Therapeutic Targeting of Fumaryl Acetoacetate Hydrolase in Hereditary Tyrosinemia Type I
, Iratxe Macias 1,†, Luca Unione 1,2, Ganeko Bernardo-Seisdedos 2, Fernando Lopitz-Otsoa 1, David Fernandez-Ramos 1, Ana Lain 1, Arantza Sanz-Parra 1, José M Mato 1 and Oscar Millet 1,2,*Round 1
Reviewer 1 Report
The authors described the discovery of small molecule modulator against fumaryl acetoacetate hydrolase in hereditary tyrosinemia type I.
The process to identify the desired compounds are well-written from druggable assessment of dimerization domain to identification of several small momolecules.
Even though the evidence of structural information is still paucity, whole story is interesting for readers.
Thus, I would recommend that this manuscript could be publication in International Journal of Molecular Sciences, as it stands.
Author Response
Thank you very much for your comments and appreciation of our work.
Reviewer 2 Report
The manuscript describes the discovery of chemical modulators of fumarylacetoacetate hydrolase (FAH). A deficiency in human FAH leads to hereditary tyrosinemia type I (HT1) and the study aim is to develop a new drug for this genetic disease. Chemical modulators stabilize
the active dimeric form of this enzyme. In the first step, the authors used molecular docking calculations to prove that the dimerization interface is druggable. Next, they used a protein thermal shift assay to identify molecules from a commercially available chemical library of 2500 molecules that increase the thermostability of the D233V-FAH mutant. The same library was used for functional assay with V166G-FAH-GFP protein. Finally, the set of compounds that stabilized FAH was tested for modulation of FAH catalytic activity in vitro using V166G-FAH mutant.
The selected compound G1.30.B10 enhanced the activity of V166G-FAH at all ratios, indicating less competition with the substrate for binding. Diffusion-ordered 2D NMR spectroscopy (DOSY) showed that this compound increases the dimer population of V166G-FAH from 40 to 80%
The authors employed methyl-TROSY NMR spectroscopy to structurally characterize the interaction between this compound and the protein. Together with the docking analysis, this demonstrated that compound G1.30.B10 promotes dimeric species of the FAH stabilizing a loop between Y244 and F249 of the opposite monomer subunit.
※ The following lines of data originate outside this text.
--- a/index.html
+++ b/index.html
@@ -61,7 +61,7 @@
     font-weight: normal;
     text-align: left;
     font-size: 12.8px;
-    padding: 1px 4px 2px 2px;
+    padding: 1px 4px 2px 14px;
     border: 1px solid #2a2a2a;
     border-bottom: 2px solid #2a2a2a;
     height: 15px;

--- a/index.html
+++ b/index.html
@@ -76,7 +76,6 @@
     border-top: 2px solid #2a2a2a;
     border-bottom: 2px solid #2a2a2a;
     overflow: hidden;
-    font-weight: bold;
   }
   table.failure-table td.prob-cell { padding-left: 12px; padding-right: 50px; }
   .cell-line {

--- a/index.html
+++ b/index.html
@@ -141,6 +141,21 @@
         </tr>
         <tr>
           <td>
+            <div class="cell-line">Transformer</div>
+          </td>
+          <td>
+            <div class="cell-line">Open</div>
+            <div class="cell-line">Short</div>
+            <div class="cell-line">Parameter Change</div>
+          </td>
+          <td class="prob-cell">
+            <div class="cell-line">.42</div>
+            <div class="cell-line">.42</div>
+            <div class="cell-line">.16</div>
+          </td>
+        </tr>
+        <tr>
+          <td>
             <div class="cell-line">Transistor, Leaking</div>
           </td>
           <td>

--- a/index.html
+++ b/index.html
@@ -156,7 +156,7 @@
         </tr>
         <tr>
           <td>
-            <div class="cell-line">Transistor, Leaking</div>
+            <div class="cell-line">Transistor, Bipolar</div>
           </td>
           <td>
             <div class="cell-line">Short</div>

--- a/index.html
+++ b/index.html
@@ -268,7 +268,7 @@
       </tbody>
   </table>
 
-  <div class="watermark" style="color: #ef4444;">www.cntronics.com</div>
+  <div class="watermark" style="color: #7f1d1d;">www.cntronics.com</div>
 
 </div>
Using this data the authors designed a set of new molecules expanding their size to the length of the full cavity. DOSY spectroscopy demonstrated that two of newly designed compounds induce even higher full dimer populations of V166G-FAH than the one observed for apoWT-FAH. In an additional experiment the authors demonstrated that the newly designed inhibitors restore the normal phenotype in a CRISPR/Cas9 cellular model of HT1.
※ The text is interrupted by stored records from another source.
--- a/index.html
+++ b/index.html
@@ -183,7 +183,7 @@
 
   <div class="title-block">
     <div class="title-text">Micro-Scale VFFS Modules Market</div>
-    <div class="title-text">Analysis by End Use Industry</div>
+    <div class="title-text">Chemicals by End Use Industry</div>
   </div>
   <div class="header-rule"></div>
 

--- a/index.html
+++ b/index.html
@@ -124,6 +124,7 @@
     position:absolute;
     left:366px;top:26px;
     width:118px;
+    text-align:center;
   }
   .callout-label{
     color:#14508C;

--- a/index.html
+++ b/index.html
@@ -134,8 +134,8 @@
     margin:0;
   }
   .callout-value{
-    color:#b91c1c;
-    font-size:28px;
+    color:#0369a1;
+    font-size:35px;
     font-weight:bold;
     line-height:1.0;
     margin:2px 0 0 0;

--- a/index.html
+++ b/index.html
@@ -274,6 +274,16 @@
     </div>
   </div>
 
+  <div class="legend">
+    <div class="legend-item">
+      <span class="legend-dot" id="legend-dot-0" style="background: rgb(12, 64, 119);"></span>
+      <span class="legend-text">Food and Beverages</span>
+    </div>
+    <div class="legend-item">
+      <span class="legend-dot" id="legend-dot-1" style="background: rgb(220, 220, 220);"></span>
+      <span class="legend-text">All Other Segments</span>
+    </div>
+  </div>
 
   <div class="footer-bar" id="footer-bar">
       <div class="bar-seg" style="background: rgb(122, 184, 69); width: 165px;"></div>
The paper is well written and the research design is appropriate. I have only a single question: the authors performed molecular docking using the same 2500 compounds library which was used for experiments, but did not discuss the results. How well the results of docking correlates with the experimental results ?
Author Response
Thank you very much for your comments and for your consideration towards our work. Regarding the docking efficiency, 90% of the molecules that gave positive outcome in the stability and functional tests were correctly docked at the binding site. We have added the following sentence in the text (line 145):
Interestingly, 90% of the compounds that gave positive results in both assays were also docked at the active site of the enzyme.